● MATERIALS PROVIDED:

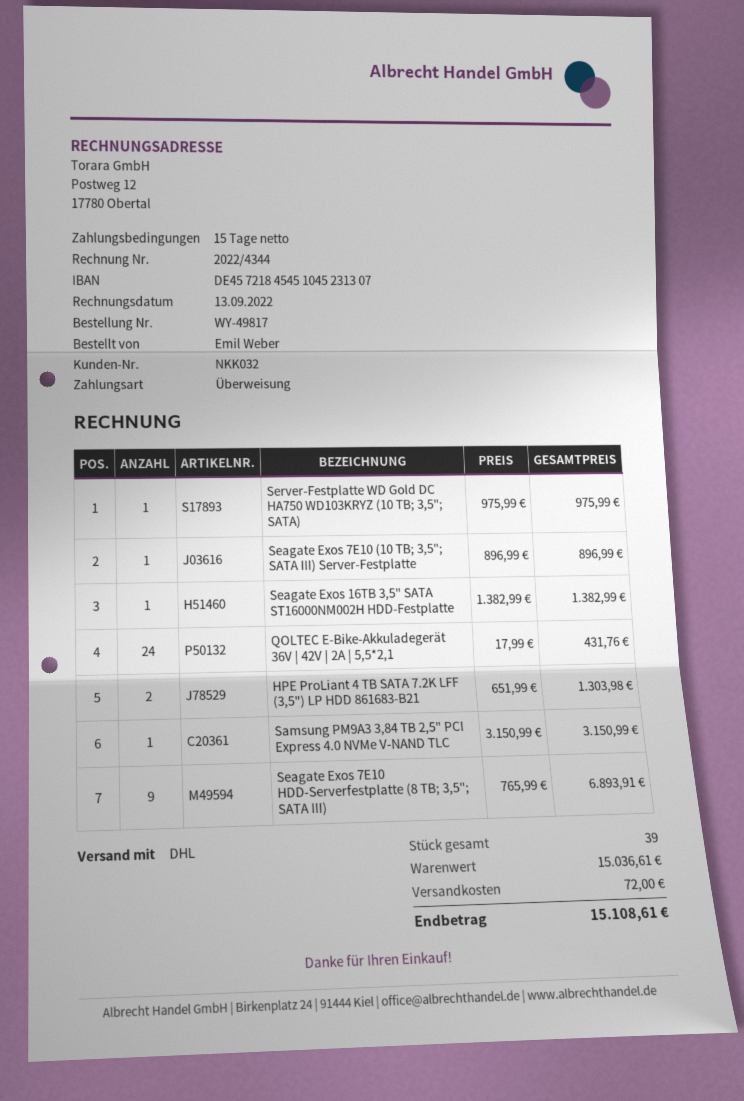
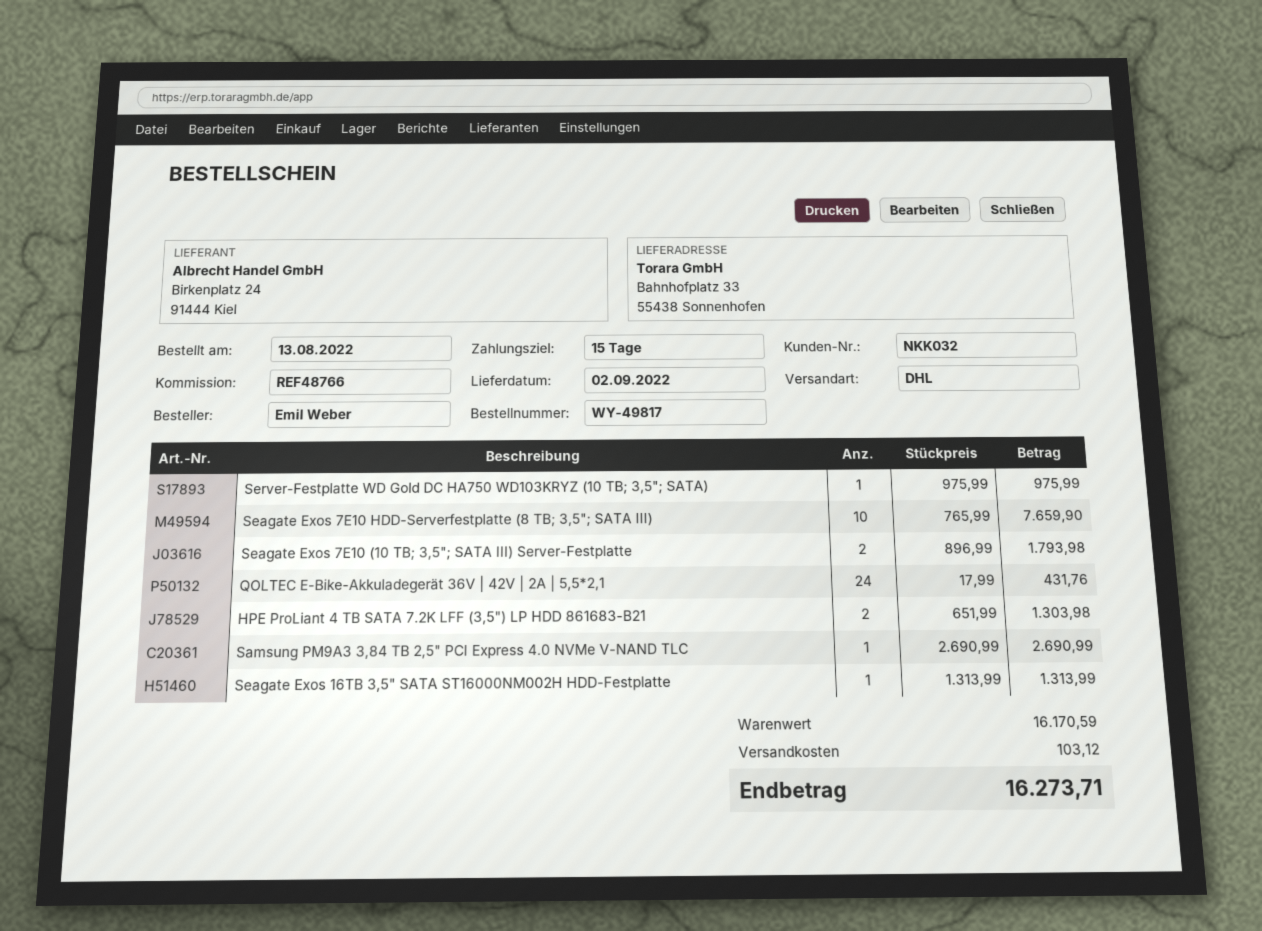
Seagate Exos 7E10 (10 TB; 3,5"; SATA III) Server-Festplatte: 1 x 896.99 = 896.99 -> 2 x 896.99 = 1793.98
Seagate Exos 16TB 3,5" SATA ST16000NM002H HDD-Festplatte: 1 x 1382.99 = 1382.99 -> 1 x 1313.99 = 1313.99
Samsung PM9A3 3,84 TB 2,5" PCI Express 4.0 NVMe V-NAND TLC: 1 x 3150.99 = 3150.99 -> 1 x 2690.99 = 2690.99
Seagate Exos 7E10 HDD-Serverfestplatte (8 TB; 3,5"; SATA III): 9 x 765.99 = 6893.91 -> 10 x 765.99 = 7659.90
subtotal: 15036.61 -> 16170.59
shipping: 72.00 -> 103.12
total: 15108.61 -> 16273.71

● TASK PROMPT:
Exclude images and repeat all entries exactly.

● SOLUTION:
Seagate Exos 7E10 (10 TB; 3,5"; SATA III) Server-Festplatte: 1 x 896.99 = 896.99 -> 2 x 896.99 = 1793.98
Seagate Exos 16TB 3,5" SATA ST16000NM002H HDD-Festplatte: 1 x 1382.99 = 1382.99 -> 1 x 1313.99 = 1313.99
Samsung PM9A3 3,84 TB 2,5" PCI Express 4.0 NVMe V-NAND TLC: 1 x 3150.99 = 3150.99 -> 1 x 2690.99 = 2690.99
Seagate Exos 7E10 HDD-Serverfestplatte (8 TB; 3,5"; SATA III): 9 x 765.99 = 6893.91 -> 10 x 765.99 = 7659.90
subtotal: 15036.61 -> 16170.59
shipping: 72.00 -> 103.12
total: 15108.61 -> 16273.71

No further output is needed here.